[Items listed in a dataset]
◆ ◆ ◆ ◆ ◆

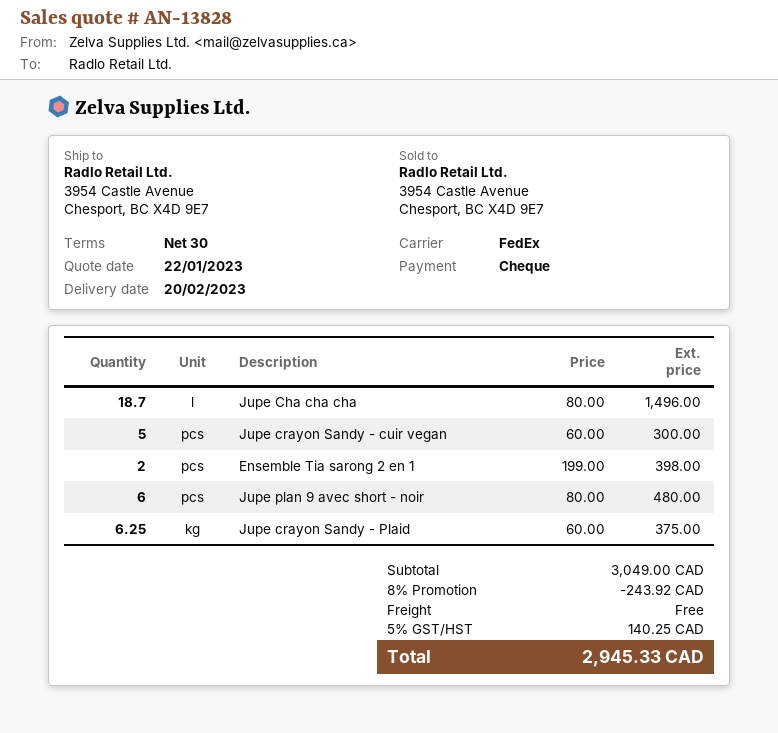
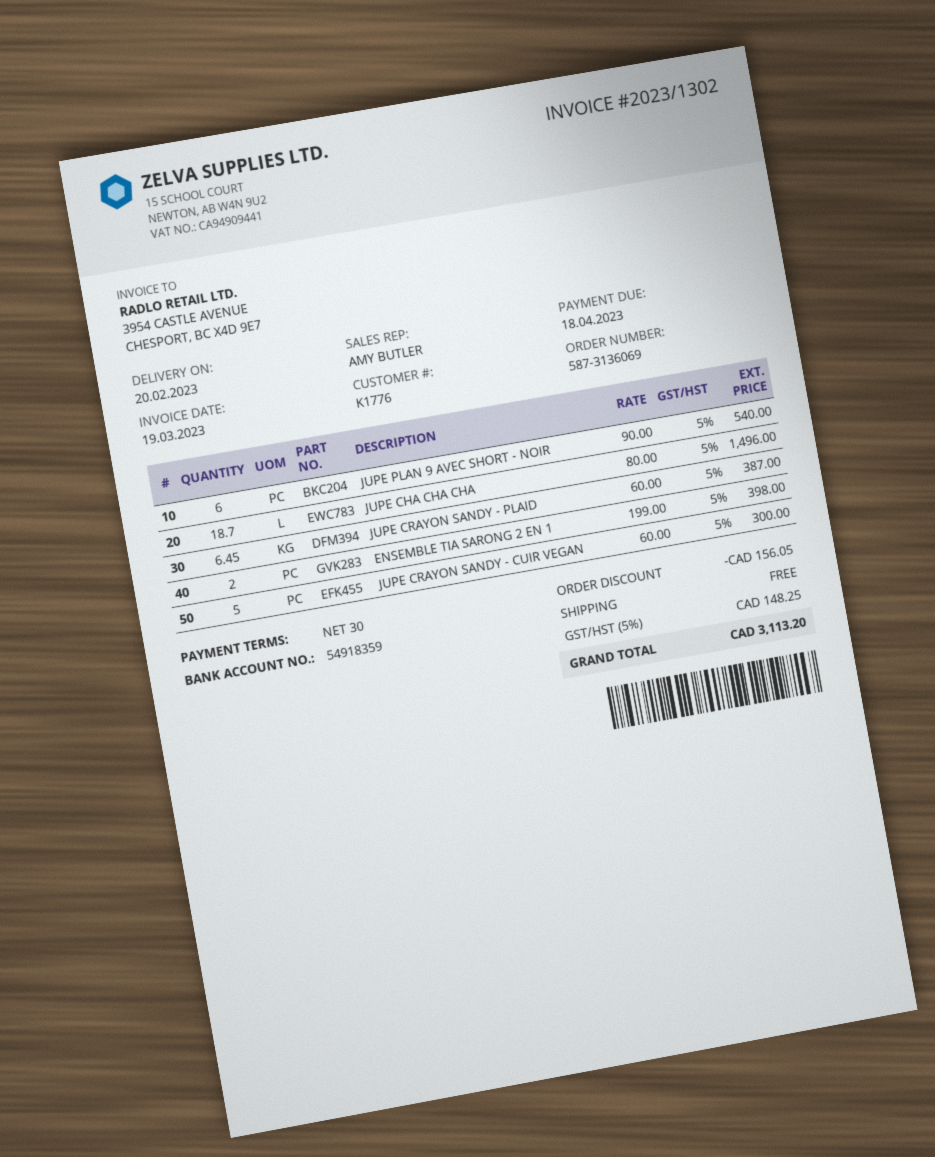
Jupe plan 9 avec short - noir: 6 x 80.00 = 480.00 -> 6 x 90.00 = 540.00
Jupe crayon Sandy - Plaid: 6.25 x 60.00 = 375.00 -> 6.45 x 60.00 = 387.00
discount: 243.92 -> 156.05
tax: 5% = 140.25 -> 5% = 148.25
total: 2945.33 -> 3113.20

◆ ◆ ◆ ◆ ◆

Quote verbatim the line containing "Jupe crayon Sandy" and every line after it through the end of the records above.

ANSWER BOX
Jupe crayon Sandy - Plaid: 6.25 x 60.00 = 375.00 -> 6.45 x 60.00 = 387.00
discount: 243.92 -> 156.05
tax: 5% = 140.25 -> 5% = 148.25
total: 2945.33 -> 3113.20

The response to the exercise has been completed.